A lasting dividend needs to be paid for by a profitable business, and this is where Zoetis does very well, as seen in its almost perfect Profitability Rating of 9. The company's financial results supply the source for its shareholder payments.

  • High Margins and Returns: Zoetis works with excellent efficiency. Its profit margin of 28.2% and operating margin of 38.5% place in the best group of its industry. More significantly, its Return on Invested Capital (ROIC) of nearly 22% shows it is very good at creating profits from its capital spending. This high profitability is the basic reason the company can manage to give cash to shareholders while still paying for future growth.

Financial Health: A Small Point to Consider

While the total Health Rating of 6 is seen as acceptable and fits the screening requirements, it is the part where Zoetis shows some small points for investors to note. The company has a large amount of debt, with a Debt-to-Equity ratio of 2.71. However, this is offset by several good points:

  • The company creates strong and steady cash flow, with a Debt-to-Free-Cash-Flow ratio below 4, which is seen as good.
  • Its Altman-Z score of 5.39 shows a very small short-term chance of financial trouble.
  • Liquidity is good, with a Current Ratio above 3, meaning it can readily cover near-term bills.

In short, the company uses debt with purpose to improve returns, and its powerful cash creation gives a clear way to handle this debt without trouble.

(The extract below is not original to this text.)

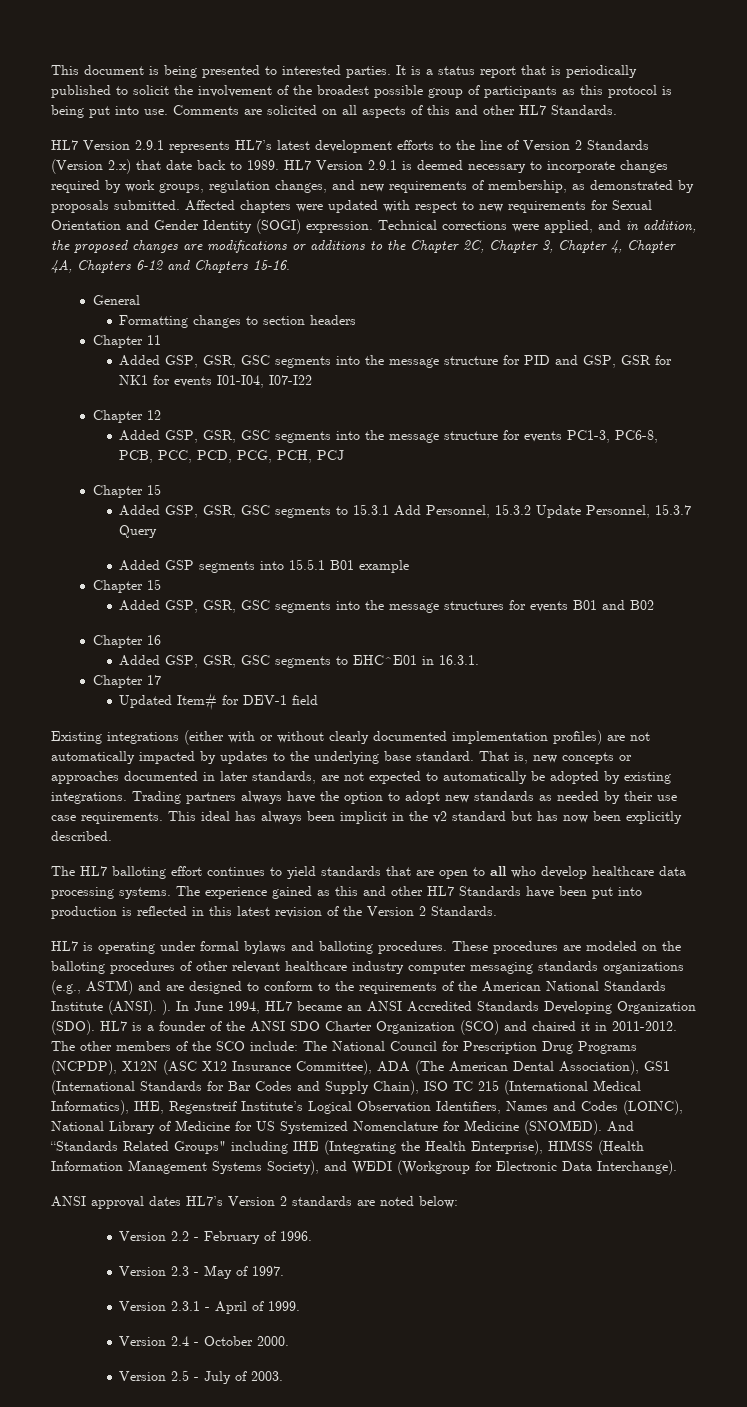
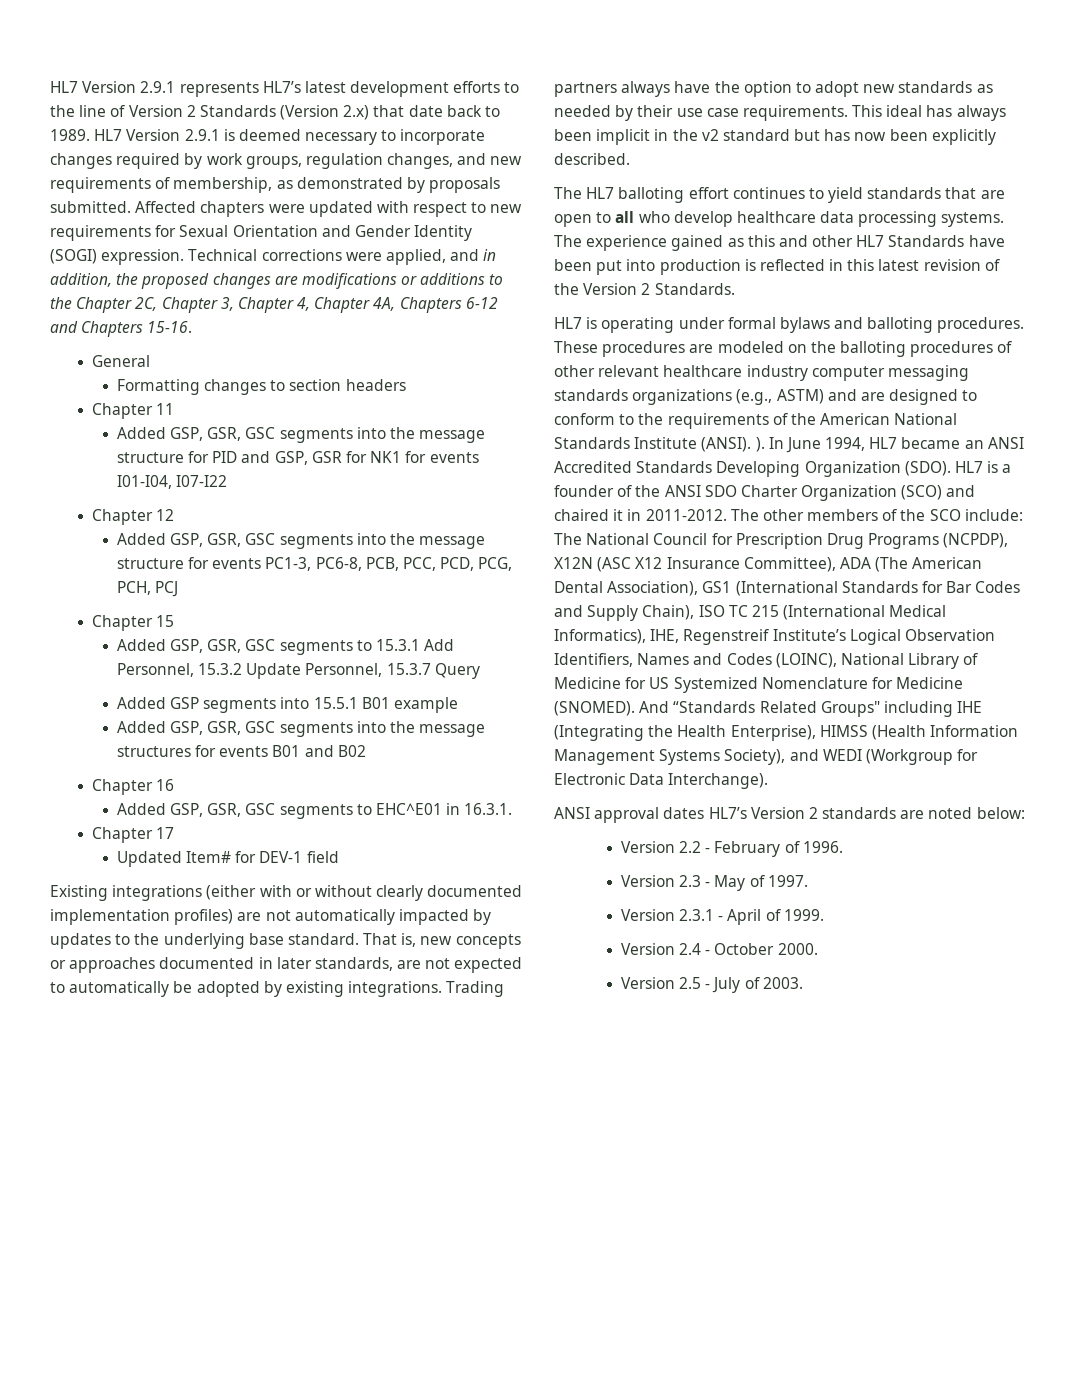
- This document is being presented to interested parties. It is a status report that is periodically published to solicit the involvement of the broadest possible group of participants as this protocol is being put into use. Comments are solicited on all aspects of this and other HL7 Standards.
  Added GSP segments into 15.5.1 B01 example
- Chapter 15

For dividend safety, the strong cash flow is the more important measure, and Zoetis performs well there.

Valuation and Growth Setting

From a valuation view, Zoetis trades at a P/E ratio near 18, which is low compared to both its own past averages and the wider pharmaceuticals industry. When thinking about its high profitability and dependable growth profile, the valuation seems fair. Growth is predicted to continue at a moderate speed, with analysts forecasting mid-single-digit revenue and high-single-digit EPS growth in the next few years. This stable, expected growth backs the argument for future dividend raises.

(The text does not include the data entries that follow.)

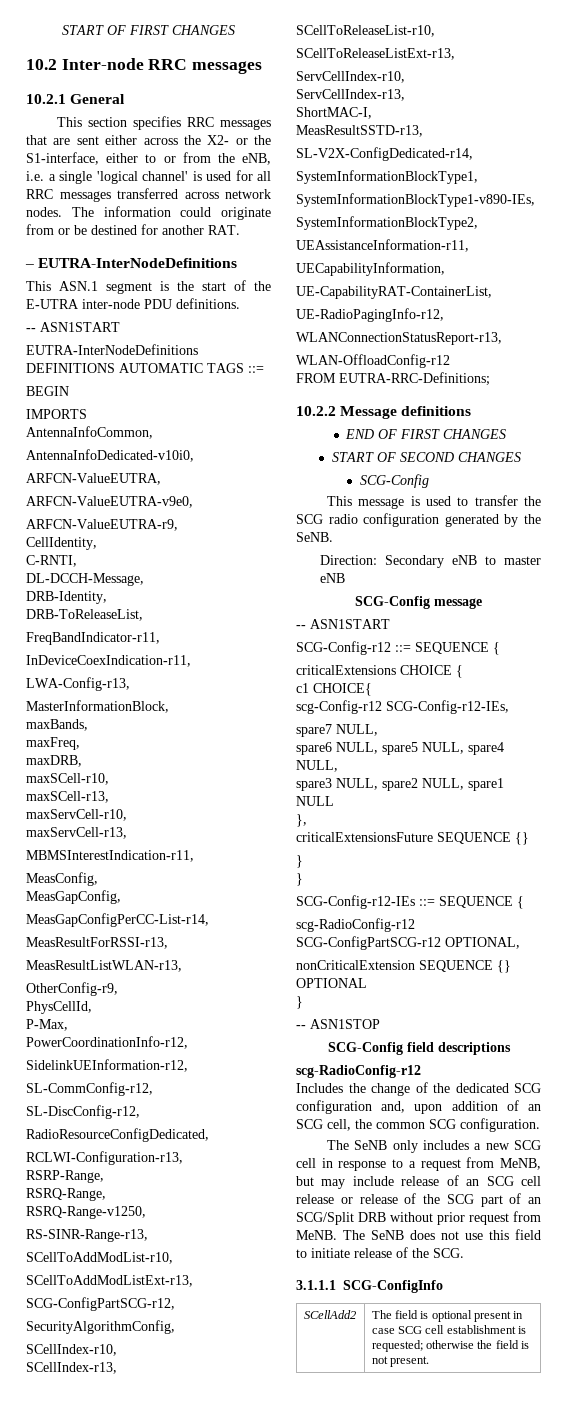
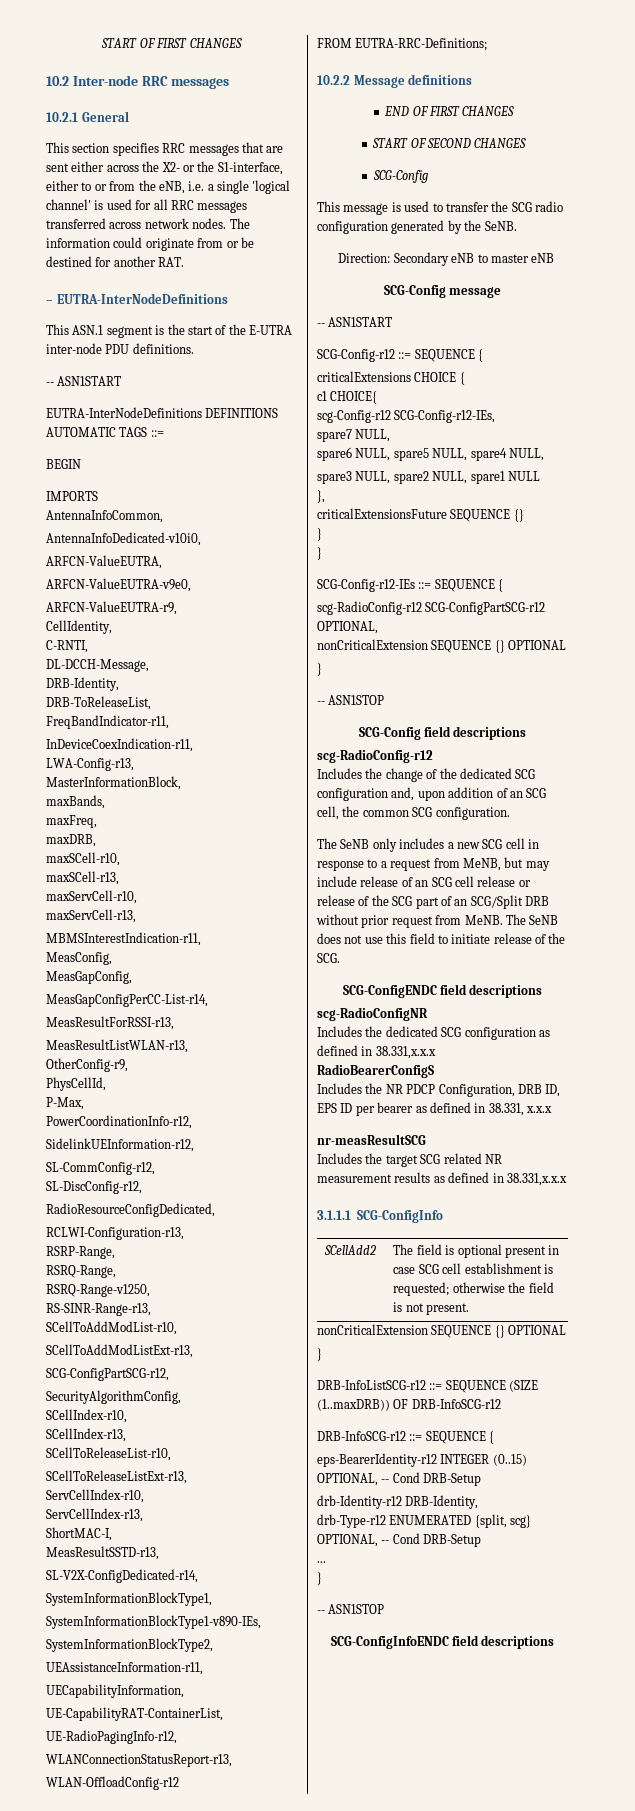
+ SCG-ConfigENDC field descriptions
+ scg-RadioConfigNR
+ Includes the dedicated SCG configuration as defined in 38.331,x.x.x
+ RadioBearerConfigS
+ Includes the NR PDCP Configuration, DRB ID, EPS ID per bearer as defined in 38.331, x.x.x
+ nr-measResultSCG
+ Includes the target SCG related NR measurement results as defined in 38.331,x.x.x
  SCellAdd2 | The field is optional present in case SCG cell establishment is requested; otherwise the field is not present.
+ nonCriticalExtension SEQUENCE {} OPTIONAL
+ }
+ DRB-InfoListSCG-r12 ::= SEQUENCE (SIZE (1..maxDRB)) OF DRB-InfoSCG-r12
+ DRB-InfoSCG-r12 ::= SEQUENCE {
+ eps-BearerIdentity-r12 INTEGER (0..15) OPTIONAL, -- Cond DRB-Setup
+ drb-Identity-r12 DRB-Identity,
+ drb-Type-r12 ENUMERATED {split, scg} OPTIONAL, -- Cond DRB-Setup
+ ...
+ }
+ -- ASN1STOP
+ SCG-ConfigInfoENDC field descriptions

For investors wanting to examine other companies that fit similar standards of good dividends, firm profitability, and acceptable financial health, you can see the full screen results here.

To conclude, Zoetis Inc. shows the kind of company a quality dividend screen tries to find. It provides a reasonable and increasing yield supported by a very strong profitability profile and a safe payout ratio. While its debt level is high, it is handled well through excellent cash creation. For dividend investors focusing on dependability, growth possibility, and business quality over pure yield, ZTS deserves more study. A more complete look at its basic ratings is in its full ChartMill Fundamental Analysis Report.

Disclaimer: This article is for information only and does not make up financial advice, a suggestion, or an offer to buy or sell any security. Investors should do their own study and think about their personal money situation before making any investment choices.